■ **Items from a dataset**
·····

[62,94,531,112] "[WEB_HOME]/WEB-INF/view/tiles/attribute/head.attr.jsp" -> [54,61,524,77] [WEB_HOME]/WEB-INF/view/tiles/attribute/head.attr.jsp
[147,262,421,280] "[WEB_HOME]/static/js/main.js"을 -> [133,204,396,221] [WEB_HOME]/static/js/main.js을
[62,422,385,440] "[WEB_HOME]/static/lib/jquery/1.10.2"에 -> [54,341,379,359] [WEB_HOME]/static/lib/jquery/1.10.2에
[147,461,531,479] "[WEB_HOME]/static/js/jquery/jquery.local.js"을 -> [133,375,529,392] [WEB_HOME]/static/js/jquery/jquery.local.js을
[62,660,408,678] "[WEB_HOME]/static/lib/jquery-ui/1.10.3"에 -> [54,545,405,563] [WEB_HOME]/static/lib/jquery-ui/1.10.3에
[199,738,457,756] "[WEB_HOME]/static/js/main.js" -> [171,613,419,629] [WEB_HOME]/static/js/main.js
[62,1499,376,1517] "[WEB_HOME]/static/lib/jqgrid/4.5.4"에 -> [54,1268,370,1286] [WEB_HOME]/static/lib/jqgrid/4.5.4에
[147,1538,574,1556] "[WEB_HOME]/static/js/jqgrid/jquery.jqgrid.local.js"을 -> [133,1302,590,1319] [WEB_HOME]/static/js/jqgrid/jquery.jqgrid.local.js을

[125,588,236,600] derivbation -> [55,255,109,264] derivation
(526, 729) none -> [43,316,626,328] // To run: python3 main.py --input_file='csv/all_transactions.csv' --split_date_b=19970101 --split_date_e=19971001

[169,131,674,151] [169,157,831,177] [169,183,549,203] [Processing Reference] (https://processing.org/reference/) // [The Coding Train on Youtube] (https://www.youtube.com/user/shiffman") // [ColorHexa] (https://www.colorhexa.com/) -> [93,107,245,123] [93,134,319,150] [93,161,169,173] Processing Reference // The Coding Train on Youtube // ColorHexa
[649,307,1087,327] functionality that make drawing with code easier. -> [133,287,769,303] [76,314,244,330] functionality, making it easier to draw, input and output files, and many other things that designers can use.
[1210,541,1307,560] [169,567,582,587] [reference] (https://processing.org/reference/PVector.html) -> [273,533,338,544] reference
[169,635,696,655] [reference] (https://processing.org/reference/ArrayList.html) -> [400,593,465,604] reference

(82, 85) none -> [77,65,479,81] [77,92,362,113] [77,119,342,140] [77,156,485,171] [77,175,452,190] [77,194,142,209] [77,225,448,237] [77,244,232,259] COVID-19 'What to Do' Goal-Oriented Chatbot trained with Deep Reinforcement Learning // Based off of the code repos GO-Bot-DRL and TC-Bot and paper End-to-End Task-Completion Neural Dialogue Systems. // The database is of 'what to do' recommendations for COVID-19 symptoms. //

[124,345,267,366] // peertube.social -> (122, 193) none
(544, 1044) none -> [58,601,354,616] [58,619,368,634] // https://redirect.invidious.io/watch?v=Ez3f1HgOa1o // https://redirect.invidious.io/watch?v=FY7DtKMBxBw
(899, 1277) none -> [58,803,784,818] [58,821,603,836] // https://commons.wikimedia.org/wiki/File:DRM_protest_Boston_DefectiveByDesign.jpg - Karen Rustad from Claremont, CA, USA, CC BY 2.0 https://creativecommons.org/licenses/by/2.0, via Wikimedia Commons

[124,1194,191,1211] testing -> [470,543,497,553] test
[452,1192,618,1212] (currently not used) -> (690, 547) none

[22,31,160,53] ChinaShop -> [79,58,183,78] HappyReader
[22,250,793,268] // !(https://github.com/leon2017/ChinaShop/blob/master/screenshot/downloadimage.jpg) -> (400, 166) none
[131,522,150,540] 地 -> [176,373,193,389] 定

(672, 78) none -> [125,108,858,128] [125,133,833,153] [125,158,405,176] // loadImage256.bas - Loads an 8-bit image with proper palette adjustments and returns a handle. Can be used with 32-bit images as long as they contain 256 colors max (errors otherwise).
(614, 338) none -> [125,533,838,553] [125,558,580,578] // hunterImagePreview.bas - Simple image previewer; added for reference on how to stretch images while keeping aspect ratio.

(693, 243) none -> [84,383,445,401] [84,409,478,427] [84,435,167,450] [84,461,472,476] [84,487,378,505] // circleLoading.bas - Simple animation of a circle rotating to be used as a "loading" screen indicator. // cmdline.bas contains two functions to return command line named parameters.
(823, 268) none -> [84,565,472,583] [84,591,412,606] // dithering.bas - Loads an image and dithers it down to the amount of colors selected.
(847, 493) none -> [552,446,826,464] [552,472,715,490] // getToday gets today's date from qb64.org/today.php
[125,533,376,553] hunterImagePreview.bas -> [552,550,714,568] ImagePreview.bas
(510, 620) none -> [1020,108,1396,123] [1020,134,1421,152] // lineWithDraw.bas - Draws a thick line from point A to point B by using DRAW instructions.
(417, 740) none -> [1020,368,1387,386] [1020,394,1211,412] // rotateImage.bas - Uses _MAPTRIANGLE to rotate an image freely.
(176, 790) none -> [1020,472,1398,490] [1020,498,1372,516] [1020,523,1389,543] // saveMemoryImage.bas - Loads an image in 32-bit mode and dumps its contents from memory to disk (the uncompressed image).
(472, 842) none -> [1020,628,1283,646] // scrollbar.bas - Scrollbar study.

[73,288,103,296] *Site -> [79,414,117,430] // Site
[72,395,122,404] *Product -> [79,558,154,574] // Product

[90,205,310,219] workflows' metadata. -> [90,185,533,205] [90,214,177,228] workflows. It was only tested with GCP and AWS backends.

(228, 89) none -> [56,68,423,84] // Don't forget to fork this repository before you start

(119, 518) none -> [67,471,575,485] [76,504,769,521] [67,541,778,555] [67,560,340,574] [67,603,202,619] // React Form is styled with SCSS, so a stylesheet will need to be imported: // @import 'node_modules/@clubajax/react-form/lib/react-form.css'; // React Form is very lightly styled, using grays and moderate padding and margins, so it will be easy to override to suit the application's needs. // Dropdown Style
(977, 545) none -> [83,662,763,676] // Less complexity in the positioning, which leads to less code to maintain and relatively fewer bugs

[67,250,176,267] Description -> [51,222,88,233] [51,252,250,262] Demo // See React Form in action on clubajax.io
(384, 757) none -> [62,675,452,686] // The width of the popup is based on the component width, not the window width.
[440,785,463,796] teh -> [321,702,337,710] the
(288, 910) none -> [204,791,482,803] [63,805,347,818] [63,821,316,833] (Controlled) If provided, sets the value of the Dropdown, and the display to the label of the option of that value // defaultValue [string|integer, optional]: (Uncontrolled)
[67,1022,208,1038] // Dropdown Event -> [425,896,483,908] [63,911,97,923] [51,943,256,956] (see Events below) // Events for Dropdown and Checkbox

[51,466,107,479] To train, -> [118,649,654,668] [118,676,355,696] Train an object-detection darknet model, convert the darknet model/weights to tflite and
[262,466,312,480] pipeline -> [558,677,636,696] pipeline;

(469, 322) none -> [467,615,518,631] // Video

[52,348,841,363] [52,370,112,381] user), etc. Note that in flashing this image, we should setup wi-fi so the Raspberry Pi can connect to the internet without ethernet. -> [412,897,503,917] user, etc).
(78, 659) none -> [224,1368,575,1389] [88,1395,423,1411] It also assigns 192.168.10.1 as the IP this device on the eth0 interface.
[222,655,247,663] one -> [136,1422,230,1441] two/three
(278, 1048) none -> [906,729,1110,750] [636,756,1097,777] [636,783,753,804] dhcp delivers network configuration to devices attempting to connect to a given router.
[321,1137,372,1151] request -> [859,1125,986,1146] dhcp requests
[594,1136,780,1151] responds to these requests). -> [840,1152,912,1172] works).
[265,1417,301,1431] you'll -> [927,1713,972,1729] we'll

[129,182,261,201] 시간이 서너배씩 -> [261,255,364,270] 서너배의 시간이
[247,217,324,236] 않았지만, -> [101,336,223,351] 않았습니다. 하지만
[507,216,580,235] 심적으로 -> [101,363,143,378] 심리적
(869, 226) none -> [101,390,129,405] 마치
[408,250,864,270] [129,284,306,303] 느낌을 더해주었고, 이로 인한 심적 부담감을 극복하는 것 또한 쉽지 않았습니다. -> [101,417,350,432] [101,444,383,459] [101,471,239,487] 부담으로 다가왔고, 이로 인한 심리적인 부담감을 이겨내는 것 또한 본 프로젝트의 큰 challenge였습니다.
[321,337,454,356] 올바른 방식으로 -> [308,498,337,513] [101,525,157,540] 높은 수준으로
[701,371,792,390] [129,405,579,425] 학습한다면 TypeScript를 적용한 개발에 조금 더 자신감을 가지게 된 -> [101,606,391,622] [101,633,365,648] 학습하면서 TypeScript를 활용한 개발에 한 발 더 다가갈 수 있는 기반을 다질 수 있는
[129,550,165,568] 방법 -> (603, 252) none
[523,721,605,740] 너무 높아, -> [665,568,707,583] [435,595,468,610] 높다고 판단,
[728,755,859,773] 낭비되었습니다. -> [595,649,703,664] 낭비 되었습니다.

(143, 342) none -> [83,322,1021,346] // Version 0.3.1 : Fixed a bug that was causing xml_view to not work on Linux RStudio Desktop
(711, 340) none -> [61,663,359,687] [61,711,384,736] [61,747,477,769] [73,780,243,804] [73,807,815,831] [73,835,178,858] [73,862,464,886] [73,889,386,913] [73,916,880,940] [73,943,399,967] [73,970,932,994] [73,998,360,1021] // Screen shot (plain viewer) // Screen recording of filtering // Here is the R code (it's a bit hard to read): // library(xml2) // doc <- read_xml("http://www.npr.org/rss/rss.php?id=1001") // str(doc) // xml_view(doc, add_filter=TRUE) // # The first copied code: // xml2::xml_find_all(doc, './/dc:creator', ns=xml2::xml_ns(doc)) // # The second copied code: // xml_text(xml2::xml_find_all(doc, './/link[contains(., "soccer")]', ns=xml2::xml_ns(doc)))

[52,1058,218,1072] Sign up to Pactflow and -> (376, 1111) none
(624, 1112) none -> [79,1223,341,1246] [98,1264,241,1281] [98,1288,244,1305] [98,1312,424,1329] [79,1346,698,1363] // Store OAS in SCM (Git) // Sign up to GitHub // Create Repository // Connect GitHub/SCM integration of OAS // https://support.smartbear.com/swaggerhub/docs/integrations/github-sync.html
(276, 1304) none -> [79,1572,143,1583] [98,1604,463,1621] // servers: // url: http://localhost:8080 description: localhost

·····

■ **WHAT IS BEING ASKED**
The lines above starting at the one that contains "[72,395,122,404] *Product ->" and ending at the one that contains "(228, 89) none" must be transcribed exactly, and no other lines may appear.

■ **TASK RESULT**
[72,395,122,404] *Product -> [79,558,154,574] // Product

[90,205,310,219] workflows' metadata. -> [90,185,533,205] [90,214,177,228] workflows. It was only tested with GCP and AWS backends.

(228, 89) none -> [56,68,423,84] // Don't forget to fork this repository before you start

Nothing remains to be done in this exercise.